What this task involves:
In the entries below, some lines contain "github"; work out how many and answer with the figure only.
= Beginning of Section =
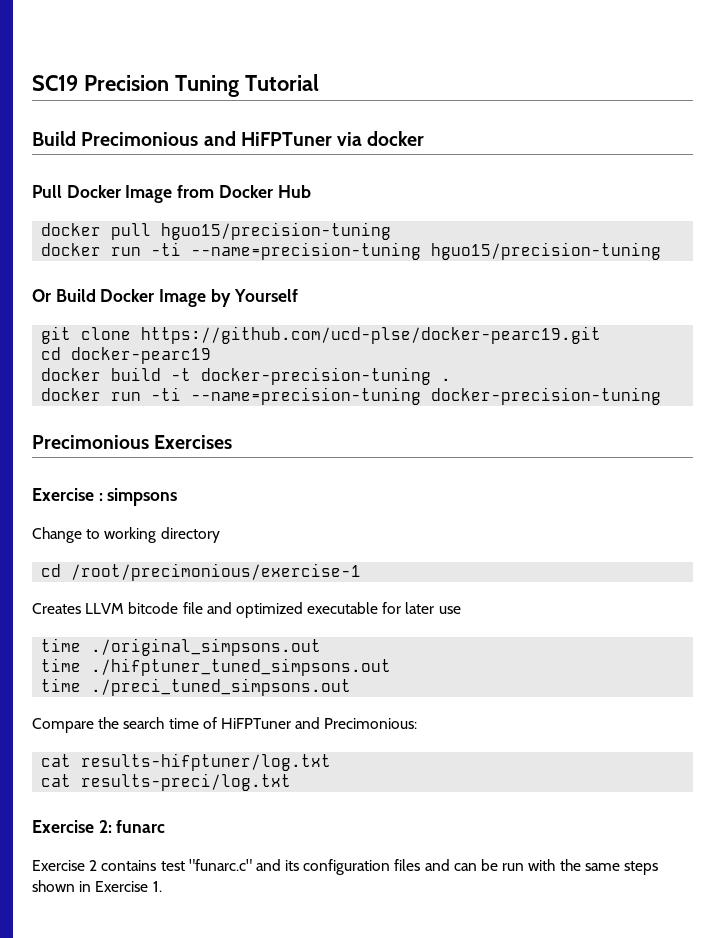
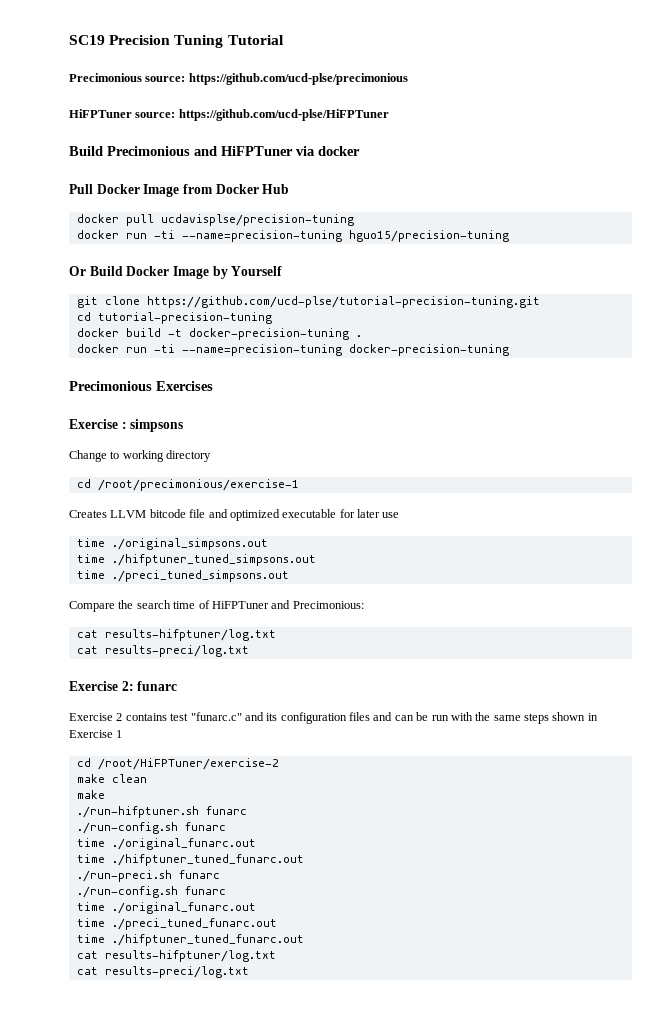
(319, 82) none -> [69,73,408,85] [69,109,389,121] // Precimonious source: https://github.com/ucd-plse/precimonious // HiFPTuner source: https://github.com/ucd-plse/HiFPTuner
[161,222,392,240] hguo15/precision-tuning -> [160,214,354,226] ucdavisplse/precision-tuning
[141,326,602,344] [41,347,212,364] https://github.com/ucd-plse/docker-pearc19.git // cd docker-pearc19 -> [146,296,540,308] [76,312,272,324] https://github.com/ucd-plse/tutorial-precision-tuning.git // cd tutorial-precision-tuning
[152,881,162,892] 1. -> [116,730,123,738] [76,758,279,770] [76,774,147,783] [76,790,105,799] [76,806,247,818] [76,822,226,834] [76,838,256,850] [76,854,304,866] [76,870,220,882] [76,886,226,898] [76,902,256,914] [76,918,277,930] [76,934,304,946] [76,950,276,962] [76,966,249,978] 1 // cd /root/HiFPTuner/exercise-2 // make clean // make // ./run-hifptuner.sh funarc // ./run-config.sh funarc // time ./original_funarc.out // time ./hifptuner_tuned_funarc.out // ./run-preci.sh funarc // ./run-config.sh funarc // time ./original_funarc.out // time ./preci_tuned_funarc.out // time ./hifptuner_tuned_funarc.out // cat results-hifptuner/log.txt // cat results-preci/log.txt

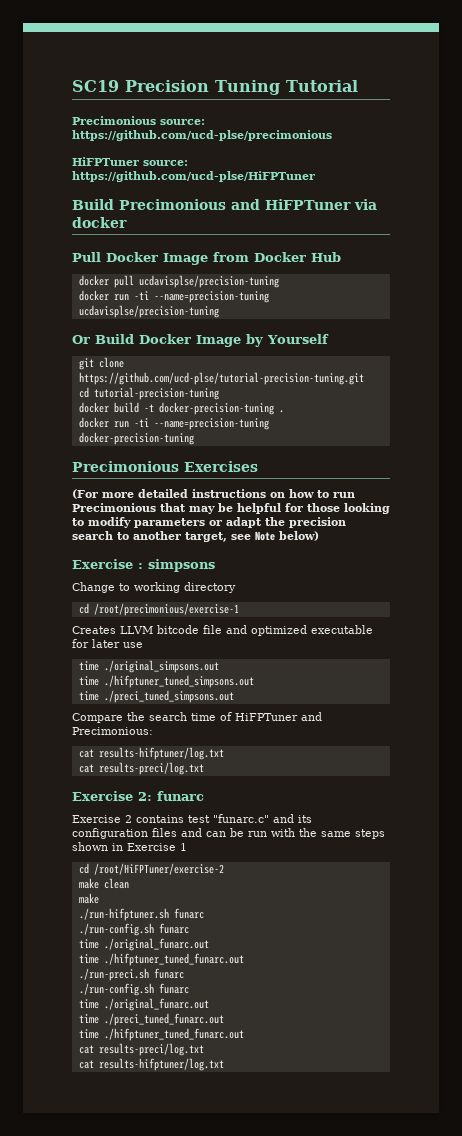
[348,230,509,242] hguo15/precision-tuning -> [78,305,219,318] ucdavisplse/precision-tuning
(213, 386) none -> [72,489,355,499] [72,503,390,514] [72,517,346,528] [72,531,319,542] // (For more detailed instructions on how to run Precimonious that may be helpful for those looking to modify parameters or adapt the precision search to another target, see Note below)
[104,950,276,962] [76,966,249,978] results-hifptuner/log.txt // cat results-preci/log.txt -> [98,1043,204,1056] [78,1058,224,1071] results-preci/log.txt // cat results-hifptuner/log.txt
= End of Section =
= Beginning of Section =
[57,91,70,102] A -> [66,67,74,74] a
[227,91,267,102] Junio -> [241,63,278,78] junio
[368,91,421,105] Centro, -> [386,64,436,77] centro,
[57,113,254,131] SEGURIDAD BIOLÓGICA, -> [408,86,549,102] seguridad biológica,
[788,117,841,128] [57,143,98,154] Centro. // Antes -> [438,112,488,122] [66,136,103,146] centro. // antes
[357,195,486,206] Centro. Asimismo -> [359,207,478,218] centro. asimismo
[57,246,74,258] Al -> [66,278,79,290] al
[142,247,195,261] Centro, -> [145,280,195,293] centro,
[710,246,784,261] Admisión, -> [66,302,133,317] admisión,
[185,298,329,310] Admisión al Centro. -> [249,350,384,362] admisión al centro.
= End of Section =
Exercise response:
2